O horror à opinião

Ninguém sabe qual o efeito eleitoral das frases ‘fora do guião’. Afastam eleitores ou atraem eleitores? Uma campanha certinha da AD ao centro, sem qualquer ruído nem polémica, teria sido uma prenda para André Ventura.

Depois de amanhã há eleições. Já disse o que penso sobre o assunto: a AD deverá ganhar, formará a seguir um Governo minoritário com o PSD, o CDS e a IL – e o PS deixá-lo-á passar. O Chega ficará na oposição, mas não se atreverá a constituir com a esquerda uma maioria de bloqueio, pois isso penalizá-lo-ia fortemente. E o Governo terá condições para fazer o seu caminho. Quanto à campanha, o que me impressionou foi o horror dos comentadores à surpresa e à opinião.

O que todos pareciam querer é que se cumprissem os guiões preestabelecidos, com ideias e frases gastas, que já todos conhecem de cor e salteado.

Se alguém dizia alguma coisa fora da caixa, caía o Carmo e a Trindade. 

Pedro Passos Coelho falou na necessidade de regular a imigração, e aqui d’el-rei! Era a xenofobia e o racismo a falar.

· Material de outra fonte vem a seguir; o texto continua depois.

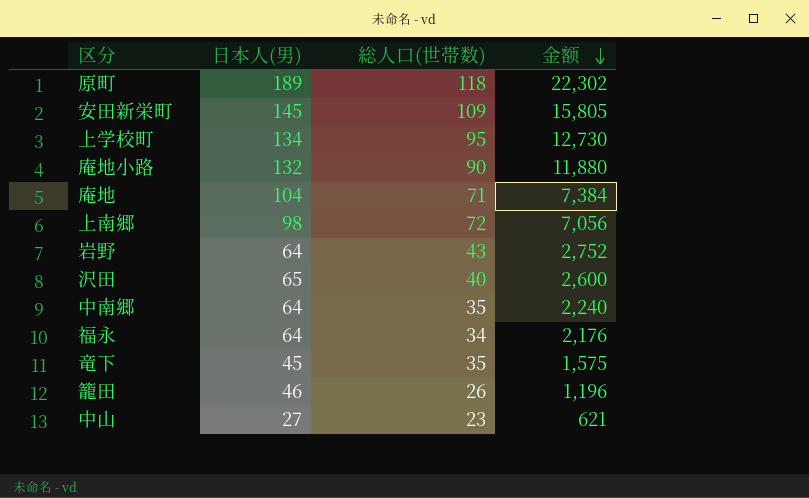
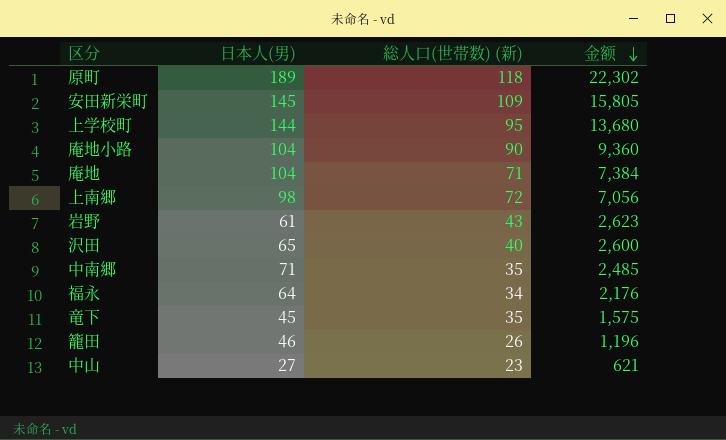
column name: 総人口(世帯数) -> 総人口(世帯数) (新)
上学校町 | 日本人(男): 134 -> 144
上学校町 | 金额: 12,730 -> 13,680
庵地小路 | 日本人(男): 132 -> 104
庵地小路 | 金额: 11,880 -> 9,360
岩野 | 日本人(男): 64 -> 61
岩野 | 金额: 2,752 -> 2,623
中南郷 | 日本人(男): 64 -> 71
中南郷 | 金额: 2,240 -> 2,485

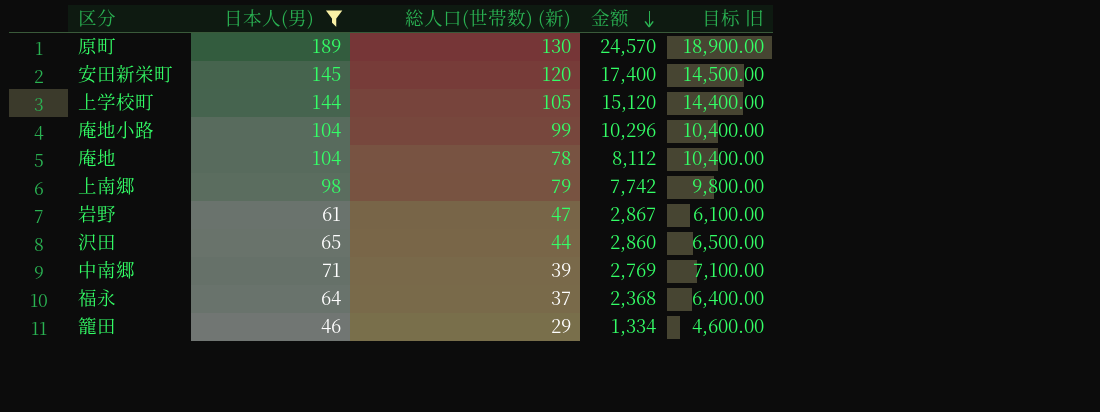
filter: none -> 日本人(男) >= 46
column 目标 旧 | formula: none -> [日本人(男)] * 100
原町 | 総人口(世帯数) (新): 118 -> 130
原町 | 金额: 22,302 -> 24,570
安田新栄町 | 総人口(世帯数) (新): 109 -> 120
安田新栄町 | 金额: 15,805 -> 17,400
上学校町 | 総人口(世帯数) (新): 95 -> 105
上学校町 | 金额: 13,680 -> 15,120
庵地小路 | 総人口(世帯数) (新): 90 -> 99
庵地小路 | 金额: 9,360 -> 10,296
庵地 | 総人口(世帯数) (新): 71 -> 78
庵地 | 金额: 7,384 -> 8,112
上南郷 | 総人口(世帯数) (新): 72 -> 79
上南郷 | 金额: 7,056 -> 7,742
岩野 | 総人口(世帯数) (新): 43 -> 47
岩野 | 金额: 2,623 -> 2,867
沢田 | 総人口(世帯数) (新): 40 -> 44
沢田 | 金额: 2,600 -> 2,860
中南郷 | 総人口(世帯数) (新): 35 -> 39
中南郷 | 金额: 2,485 -> 2,769
福永 | 総人口(世帯数) (新): 34 -> 37
福永 | 金额: 2,176 -> 2,368
籠田 | 総人口(世帯数) (新): 26 -> 29
籠田 | 金额: 1,196 -> 1,334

Porventura não se sabe que a imigração é hoje um dos grandes temas de debate na Europa e nos Estados Unidos, tendo deixado de ser um assunto tabu para ser falado abertamente por todos os partidos? E não é evidente que a Europa (Portugal incluído) não está em condições de receber todos os imigrantes que queiram para cá vir, sob o risco de se transformar num gigantesco barril de pólvora? Não começam já a ver-se aqui e ali os riscos de uma política de imigração sem regras? O que acontecerá se essa corrente contínua vinda de África, da América Central e do Sul, da Ásia, não parar ou até engrossar? 

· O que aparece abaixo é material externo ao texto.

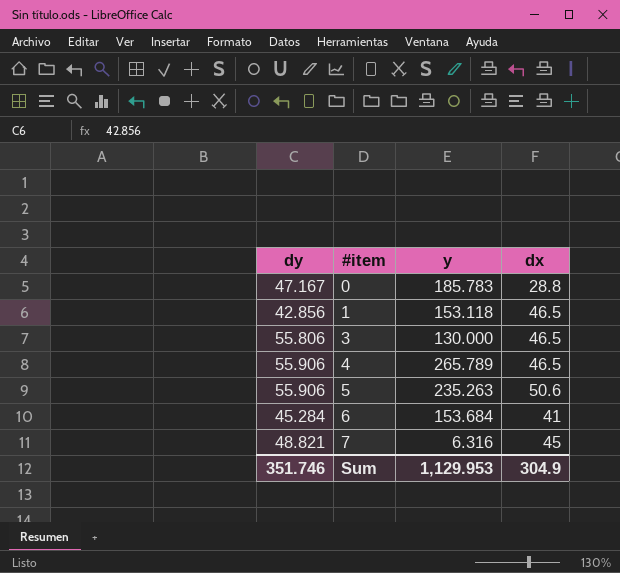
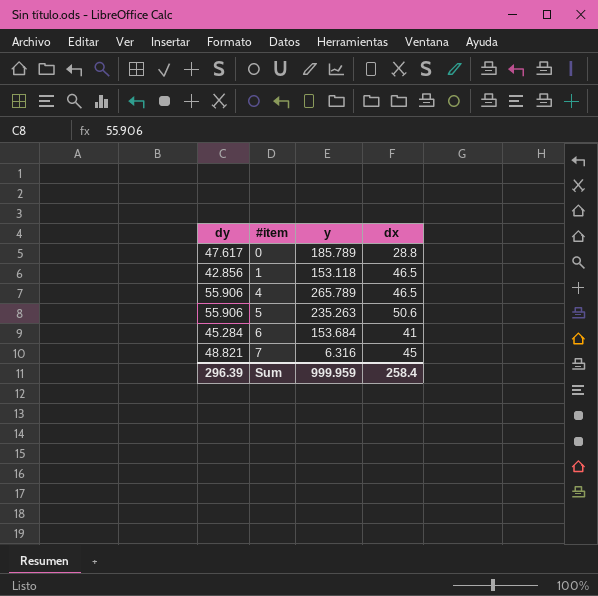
row 3: 55.806 | 130.000 | 46.5 -> none
0 | dy: 47.167 -> 47.617
0 | y: 185.783 -> 185.789
Sum | dy: 351.746 -> 296.39
Sum | y: 1,129.953 -> 999.959
Sum | dx: 304.9 -> 258.4

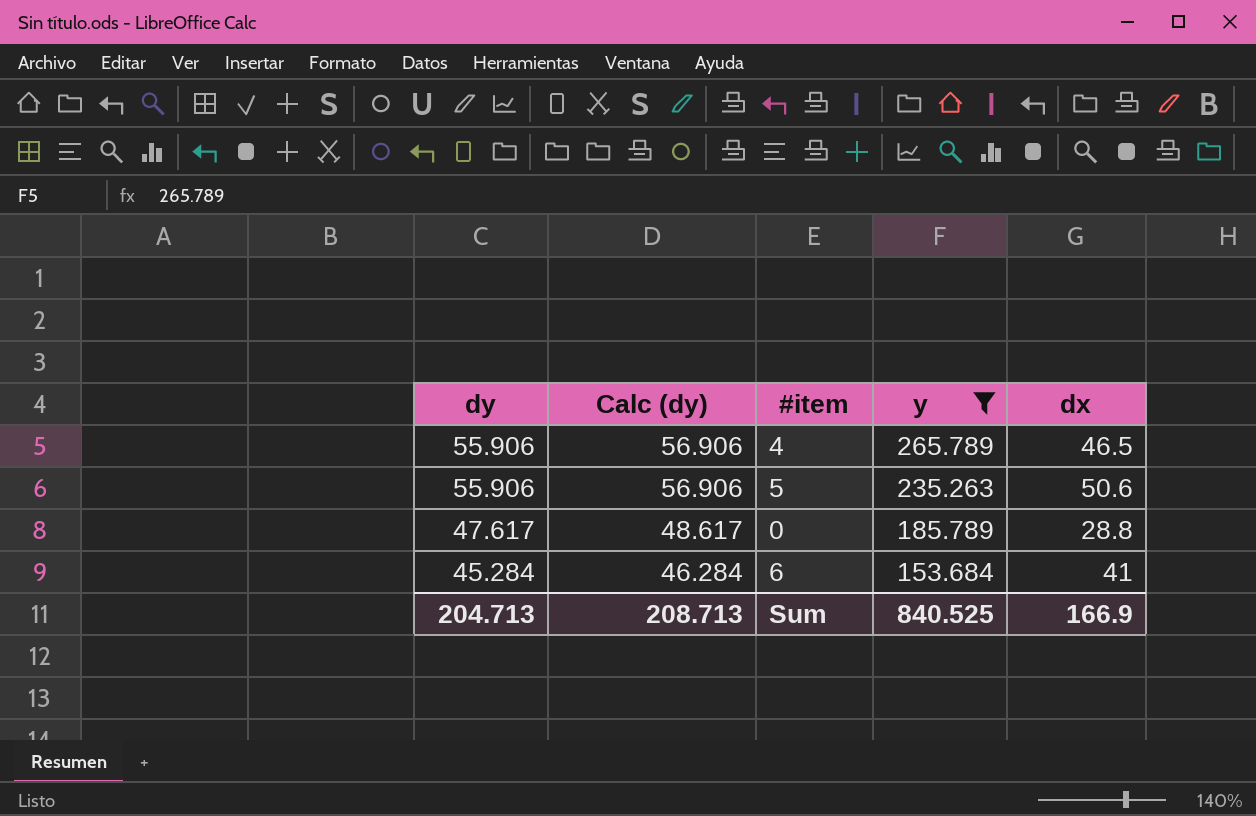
filter: none -> y >= 153.684
row order: #item ascending -> dy descending
column Calc (dy) | formula: none -> [dy] + 1
Sum | dy: 296.39 -> 204.713
Sum | y: 999.959 -> 840.525
Sum | dx: 258.4 -> 166.9

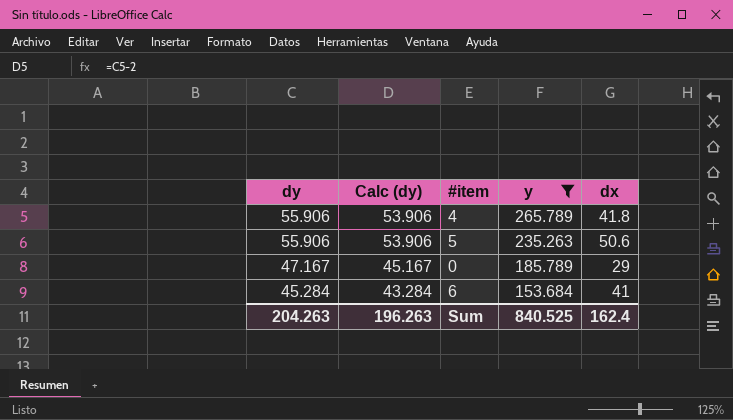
column Calc (dy) | formula: [dy] + 1 -> [dy] - 2
4 | dx: 46.5 -> 41.8
0 | dy: 47.617 -> 47.167
0 | dx: 28.8 -> 29
Sum | dy: 204.713 -> 204.263
Sum | Calc (dy): 208.713 -> 196.263
Sum | dx: 166.9 -> 162.4

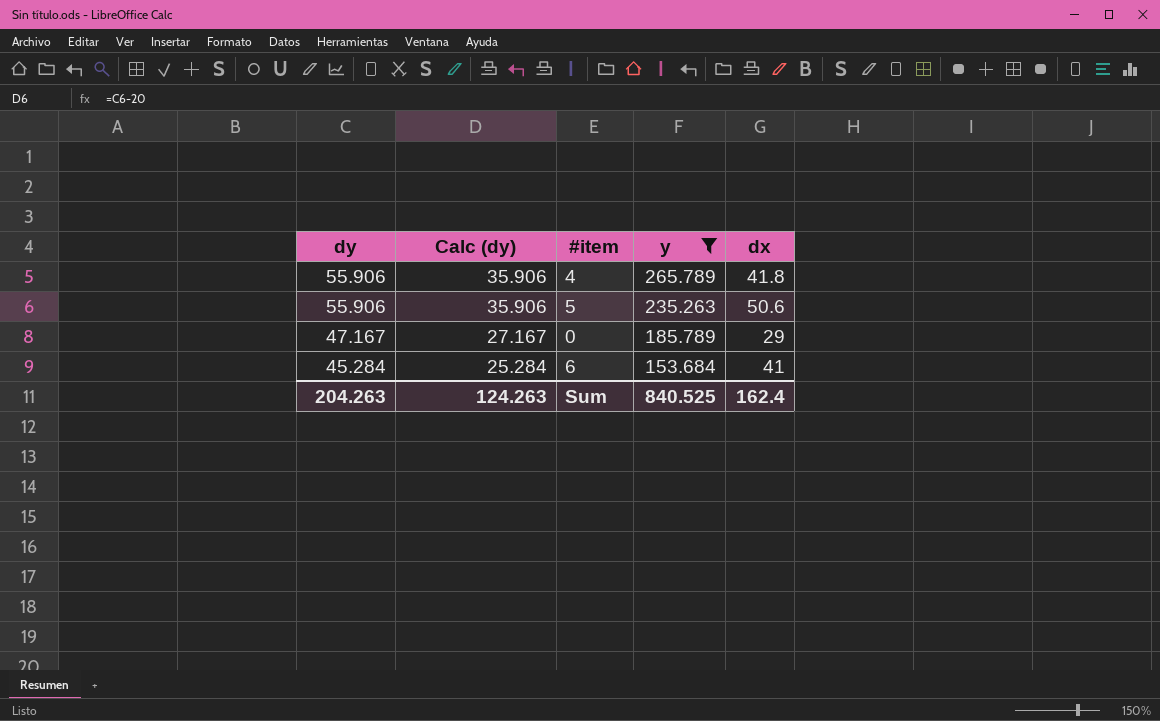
column Calc (dy) | formula: [dy] - 2 -> [dy] - 20
Sum | Calc (dy): 196.263 -> 124.263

Outro enorme escândalo foi falar-se do aborto. Disse-se que existe hoje em Portugal um generalizado consenso à volta do assunto, pelo que é absurdo voltar a ele. Ora, é preciso ver como este tema evoluiu – desde a exigência da despenalização do aborto à sua liberalização e, finalmente, à sua promoção. Há quem diga, com orgulho, que abortou. O aborto deixou de ser visto como um ‘ato extremo’ para ser encarado como uma coisa ‘normal’. Isto é que é absurdo e urge combater. A banalização do aborto não pode ser aceite numa sociedade civilizada. 

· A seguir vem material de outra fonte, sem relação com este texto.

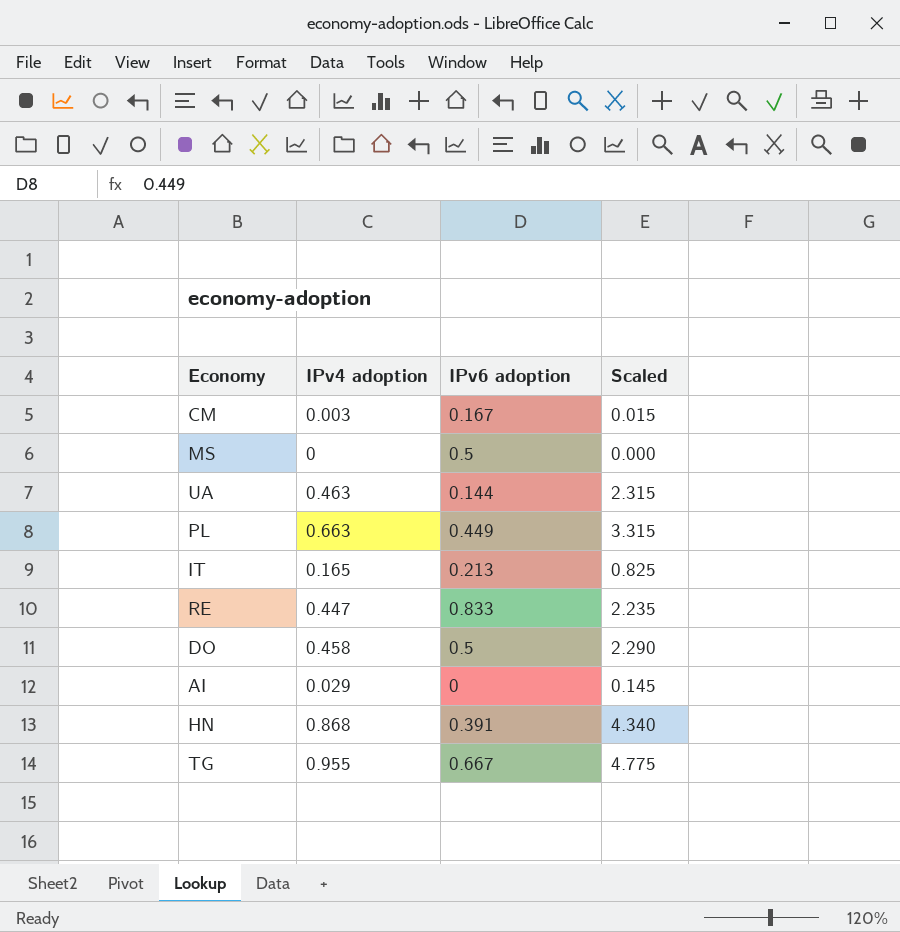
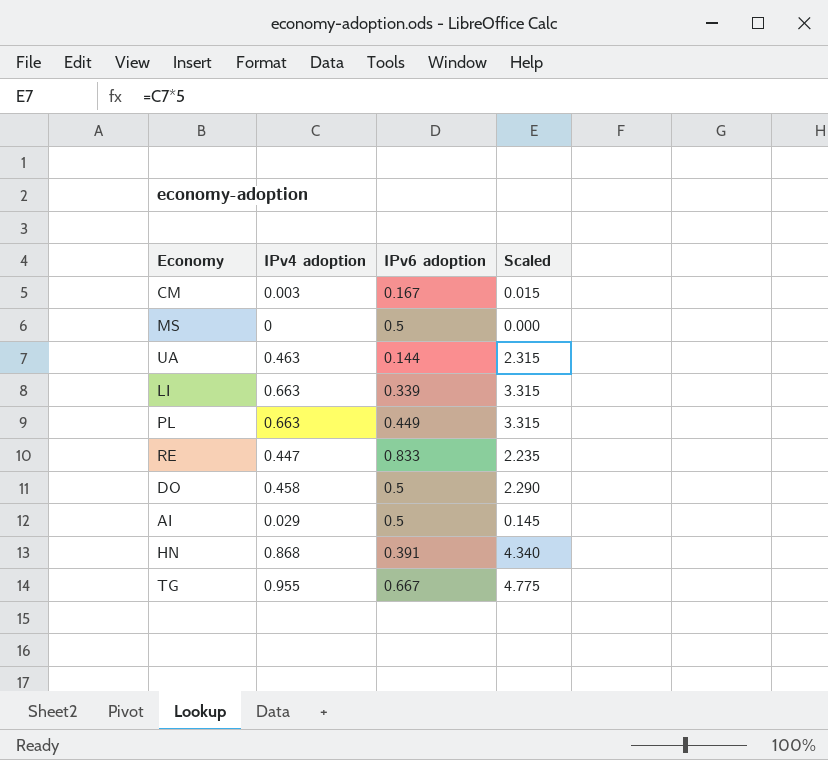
row IT: 0.165 | 0.213 | 0.825 -> none
row LI: none -> 0.663 | 0.339 | 3.315
AI | IPv6 adoption: 0 -> 0.5

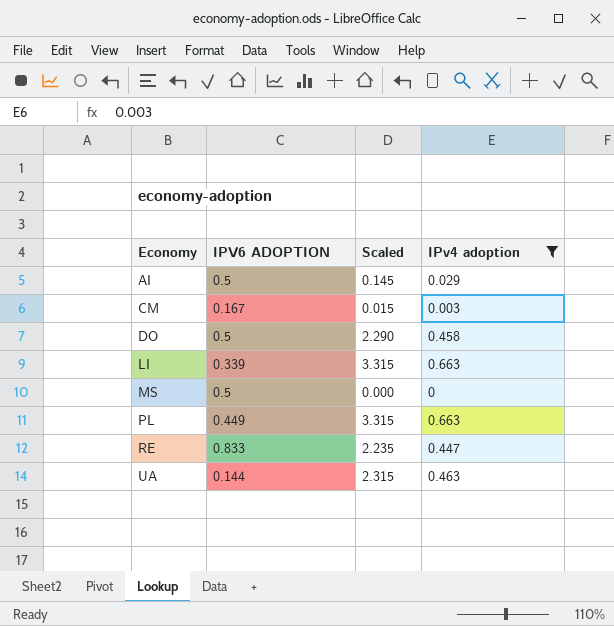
filter: none -> IPv4 adoption <= 0.663
row order: none -> Economy ascending
column name: IPv6 adoption -> IPV6 ADOPTION
column IPv4 adoption | position: 2 -> 4

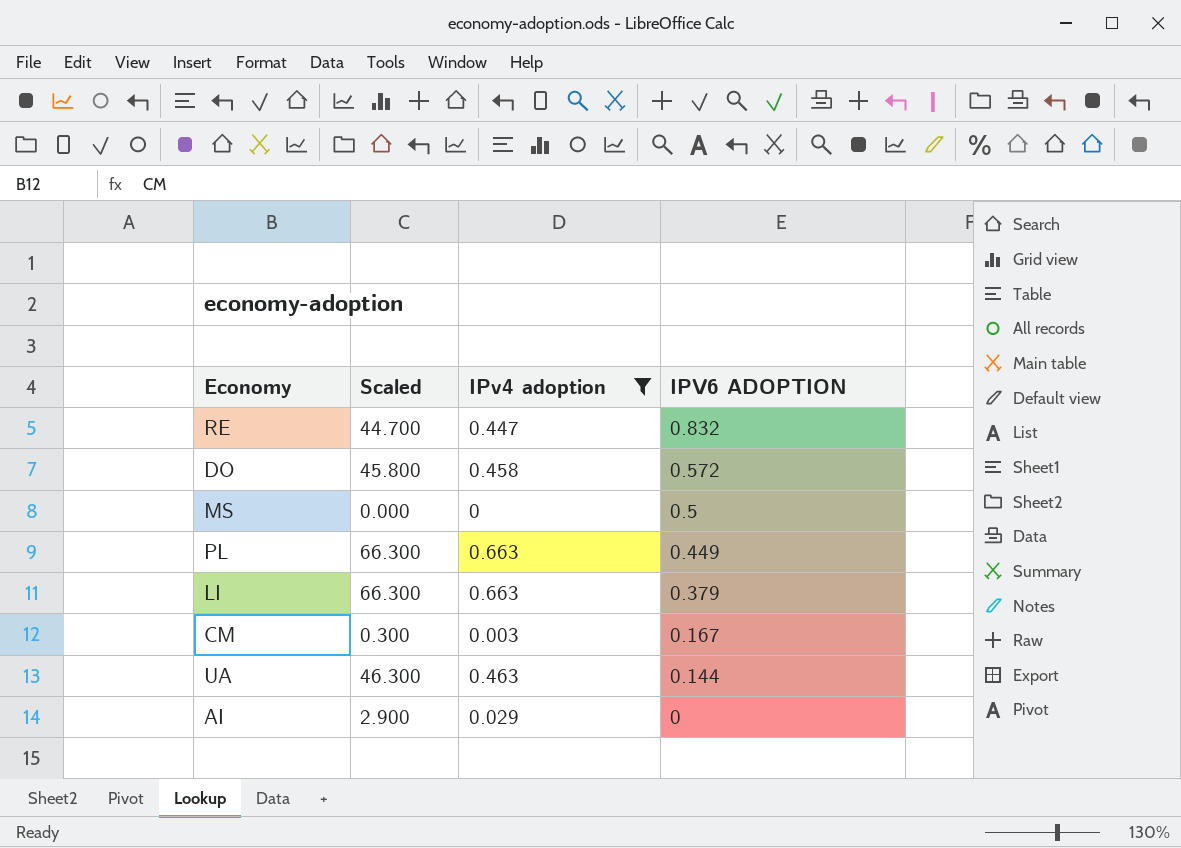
row order: Economy ascending -> IPV6 ADOPTION descending
column Scaled | formula: [IPv4 adoption] * 5 -> [IPv4 adoption] * 100
column IPV6 ADOPTION | position: 2 -> 4
RE | IPV6 ADOPTION: 0.833 -> 0.832
DO | IPV6 ADOPTION: 0.5 -> 0.572
LI | IPV6 ADOPTION: 0.339 -> 0.379
AI | IPV6 ADOPTION: 0.5 -> 0

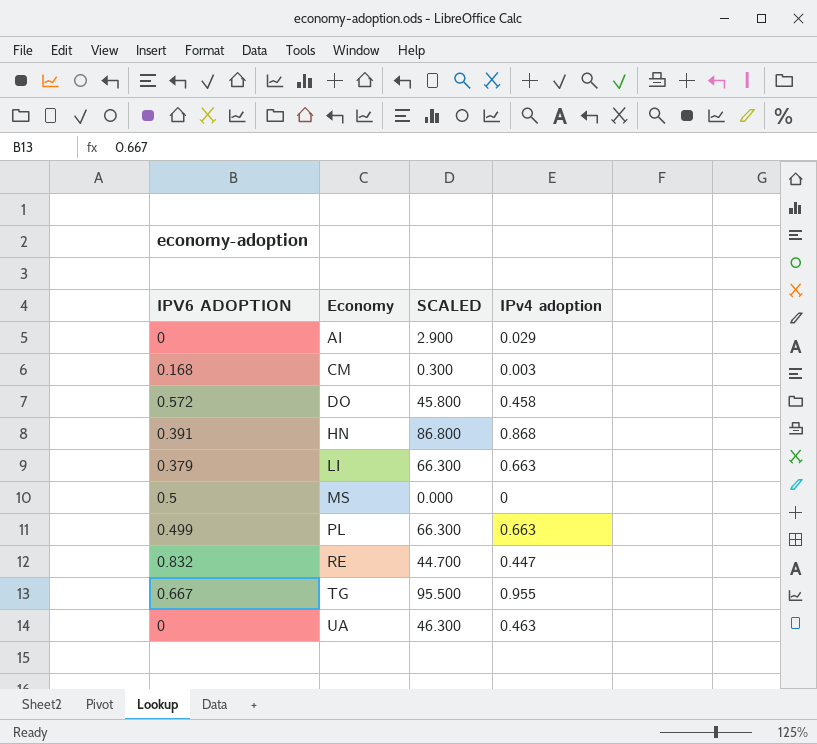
filter: IPv4 adoption <= 0.663 -> none
row order: IPV6 ADOPTION descending -> Economy ascending
column IPV6 ADOPTION | position: 4 -> 1
column name: Scaled -> SCALED
CM | IPV6 ADOPTION: 0.167 -> 0.168
PL | IPV6 ADOPTION: 0.449 -> 0.499
UA | IPV6 ADOPTION: 0.144 -> 0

A subsidiodependência foi outro dos assuntos escandalosos. 

Mas não será um tema importante? Em Portugal há subsídios para tudo, o que implica mais impostos, que asfixiam a economia e dificultam o crescimento. E têm um efeito perverso: criam uma dependência em relação ao Estado, que dificulta a emancipação da sociedade civil e estorva o seu dinamismo. Acresce que os subsídios são muitas vezes usados pelos governos como forma de satisfazer clientelas e angariar votos. Por todas as razões, é um tema que não pode ser ignorado. 

Escandaloso, também, foi falar das alterações climáticas. 

Ora, resulta óbvio que, neste assunto, há uma parte científica que é indiscutível pela sua própria natureza, mas há divergências quanto às origens e às medidas para as combater. Aí, confrontam-se opções ideológicas. Não é por acaso que há países onde este tema divide a sociedade ao meio (olhe-se para os Estados Unidos). Trazê-lo à campanha não foi, pois, uma bizarria de um louco. 

Mas muitos comentadores não percebem isto. Funcionam com base em clichés, usam um número reduzido de palavras, funcionam como inquisidores, como polícias do pensamento, e estão sempre prontos a usar as temíveis acusações da cartilha esquerdista: xenófobo, racista, fascista, misógino, negacionista… Mas mesmo na direita há horror às opiniões. 

Preferia-se que a campanha fosse feita por robôs, que repetissem chavões, frases-feitas, ditas e reditas, evitando tudo aquilo que pudesse provocar ‘ruído’.

Ora, pergunto: há alguma evidência de que as opiniões fora da caixa façam perder votos?

Afastarão eleitores ou atrairão eleitores? 

Recordo que o problema da nossa direita moderada foi sempre ter medo da esquerda, não querer afrontar a esquerda – o que explica o rápido sucesso do Chega.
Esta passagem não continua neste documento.